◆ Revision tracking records
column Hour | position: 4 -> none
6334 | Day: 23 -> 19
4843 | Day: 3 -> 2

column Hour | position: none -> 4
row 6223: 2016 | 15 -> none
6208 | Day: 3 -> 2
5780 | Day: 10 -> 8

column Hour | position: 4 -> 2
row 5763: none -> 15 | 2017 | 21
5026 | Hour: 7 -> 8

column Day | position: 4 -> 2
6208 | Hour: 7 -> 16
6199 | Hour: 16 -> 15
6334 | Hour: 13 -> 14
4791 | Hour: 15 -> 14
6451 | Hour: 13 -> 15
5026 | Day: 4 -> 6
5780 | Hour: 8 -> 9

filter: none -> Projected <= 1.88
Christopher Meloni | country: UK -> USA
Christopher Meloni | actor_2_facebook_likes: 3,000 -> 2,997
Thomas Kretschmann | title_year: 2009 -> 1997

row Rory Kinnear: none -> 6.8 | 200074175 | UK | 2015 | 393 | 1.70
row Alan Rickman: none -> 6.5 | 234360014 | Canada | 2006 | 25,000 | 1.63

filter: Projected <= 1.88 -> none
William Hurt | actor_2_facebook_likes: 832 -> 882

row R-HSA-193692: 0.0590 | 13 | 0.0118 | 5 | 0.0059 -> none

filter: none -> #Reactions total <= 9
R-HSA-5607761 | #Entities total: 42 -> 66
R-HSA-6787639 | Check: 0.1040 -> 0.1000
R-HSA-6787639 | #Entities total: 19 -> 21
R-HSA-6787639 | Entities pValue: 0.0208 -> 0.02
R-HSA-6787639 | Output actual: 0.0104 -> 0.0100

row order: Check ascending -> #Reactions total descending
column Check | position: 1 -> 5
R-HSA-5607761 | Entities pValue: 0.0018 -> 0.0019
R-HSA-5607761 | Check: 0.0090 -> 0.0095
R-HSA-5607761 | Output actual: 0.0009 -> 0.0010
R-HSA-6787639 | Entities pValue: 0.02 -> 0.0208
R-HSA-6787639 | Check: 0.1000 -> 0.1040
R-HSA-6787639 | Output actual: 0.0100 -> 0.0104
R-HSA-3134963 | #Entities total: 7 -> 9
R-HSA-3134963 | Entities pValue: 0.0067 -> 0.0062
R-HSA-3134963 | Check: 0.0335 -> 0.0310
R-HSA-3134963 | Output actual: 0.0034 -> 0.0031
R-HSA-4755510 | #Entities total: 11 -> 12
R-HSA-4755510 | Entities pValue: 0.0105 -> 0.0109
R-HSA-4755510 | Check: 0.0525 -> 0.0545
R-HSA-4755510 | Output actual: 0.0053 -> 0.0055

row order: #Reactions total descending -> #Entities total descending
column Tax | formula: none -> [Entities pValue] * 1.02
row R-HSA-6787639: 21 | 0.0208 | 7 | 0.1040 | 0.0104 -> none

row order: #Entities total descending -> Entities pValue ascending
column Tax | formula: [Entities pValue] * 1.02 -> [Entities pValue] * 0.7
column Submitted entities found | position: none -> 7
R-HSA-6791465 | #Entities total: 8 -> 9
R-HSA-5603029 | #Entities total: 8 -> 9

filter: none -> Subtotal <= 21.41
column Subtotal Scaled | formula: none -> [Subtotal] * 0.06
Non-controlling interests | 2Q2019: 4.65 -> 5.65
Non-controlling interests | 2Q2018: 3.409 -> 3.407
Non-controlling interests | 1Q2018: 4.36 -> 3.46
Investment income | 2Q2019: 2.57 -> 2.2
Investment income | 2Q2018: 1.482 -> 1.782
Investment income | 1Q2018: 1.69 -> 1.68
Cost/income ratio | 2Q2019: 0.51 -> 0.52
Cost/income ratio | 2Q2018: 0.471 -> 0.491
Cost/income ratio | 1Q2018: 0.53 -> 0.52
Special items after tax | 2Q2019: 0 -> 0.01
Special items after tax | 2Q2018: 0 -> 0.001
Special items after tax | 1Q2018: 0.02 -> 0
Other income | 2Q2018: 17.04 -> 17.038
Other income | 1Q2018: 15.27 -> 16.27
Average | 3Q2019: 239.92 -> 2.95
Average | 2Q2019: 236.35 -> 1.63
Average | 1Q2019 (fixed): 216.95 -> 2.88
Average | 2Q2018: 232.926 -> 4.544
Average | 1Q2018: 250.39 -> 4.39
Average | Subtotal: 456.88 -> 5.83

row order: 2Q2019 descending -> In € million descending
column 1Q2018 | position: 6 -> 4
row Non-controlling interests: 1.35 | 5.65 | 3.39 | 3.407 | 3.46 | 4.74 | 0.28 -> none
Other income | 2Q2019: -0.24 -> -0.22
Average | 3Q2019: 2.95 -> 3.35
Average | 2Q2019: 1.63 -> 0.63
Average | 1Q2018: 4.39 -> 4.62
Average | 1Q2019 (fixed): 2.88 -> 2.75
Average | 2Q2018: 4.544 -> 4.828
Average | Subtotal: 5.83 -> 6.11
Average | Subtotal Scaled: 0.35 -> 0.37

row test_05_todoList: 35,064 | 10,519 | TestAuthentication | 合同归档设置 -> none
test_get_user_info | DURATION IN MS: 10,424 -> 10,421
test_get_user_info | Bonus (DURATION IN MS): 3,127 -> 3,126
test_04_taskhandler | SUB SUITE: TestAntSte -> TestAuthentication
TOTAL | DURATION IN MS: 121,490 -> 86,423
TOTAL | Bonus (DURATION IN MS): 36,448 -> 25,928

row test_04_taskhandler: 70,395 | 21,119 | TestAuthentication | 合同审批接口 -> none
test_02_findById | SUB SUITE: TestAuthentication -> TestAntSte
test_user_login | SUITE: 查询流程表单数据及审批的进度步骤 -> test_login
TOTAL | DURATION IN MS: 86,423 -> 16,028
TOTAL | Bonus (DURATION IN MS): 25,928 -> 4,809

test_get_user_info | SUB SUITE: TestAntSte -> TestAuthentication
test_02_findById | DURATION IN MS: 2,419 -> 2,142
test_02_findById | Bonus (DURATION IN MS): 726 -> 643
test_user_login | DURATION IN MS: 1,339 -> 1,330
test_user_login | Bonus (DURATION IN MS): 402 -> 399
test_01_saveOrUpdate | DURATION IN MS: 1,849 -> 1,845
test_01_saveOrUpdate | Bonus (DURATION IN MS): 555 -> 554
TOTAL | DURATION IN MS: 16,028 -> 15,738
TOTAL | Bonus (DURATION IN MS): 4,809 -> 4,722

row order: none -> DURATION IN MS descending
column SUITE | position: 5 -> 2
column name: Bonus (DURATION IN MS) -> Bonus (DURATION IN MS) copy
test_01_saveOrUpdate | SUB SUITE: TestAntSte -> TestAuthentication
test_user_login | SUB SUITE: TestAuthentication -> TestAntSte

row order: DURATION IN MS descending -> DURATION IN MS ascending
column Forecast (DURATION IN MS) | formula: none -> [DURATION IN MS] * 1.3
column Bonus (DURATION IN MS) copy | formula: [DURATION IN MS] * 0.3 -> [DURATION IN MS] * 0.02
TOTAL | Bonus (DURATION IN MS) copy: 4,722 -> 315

◆ Exercise requirements
Set down exactly the lines of the data above, beginning with the line that has "test_user_login | SUITE: 查询流程表单数据及审批的进度步骤" and ending with the line that has "test_02_findById | Bonus", and no others.

◆ Written response
test_user_login | SUITE: 查询流程表单数据及审批的进度步骤 -> test_login
TOTAL | DURATION IN MS: 86,423 -> 16,028
TOTAL | Bonus (DURATION IN MS): 25,928 -> 4,809

test_get_user_info | SUB SUITE: TestAntSte -> TestAuthentication
test_02_findById | DURATION IN MS: 2,419 -> 2,142
test_02_findById | Bonus (DURATION IN MS): 726 -> 643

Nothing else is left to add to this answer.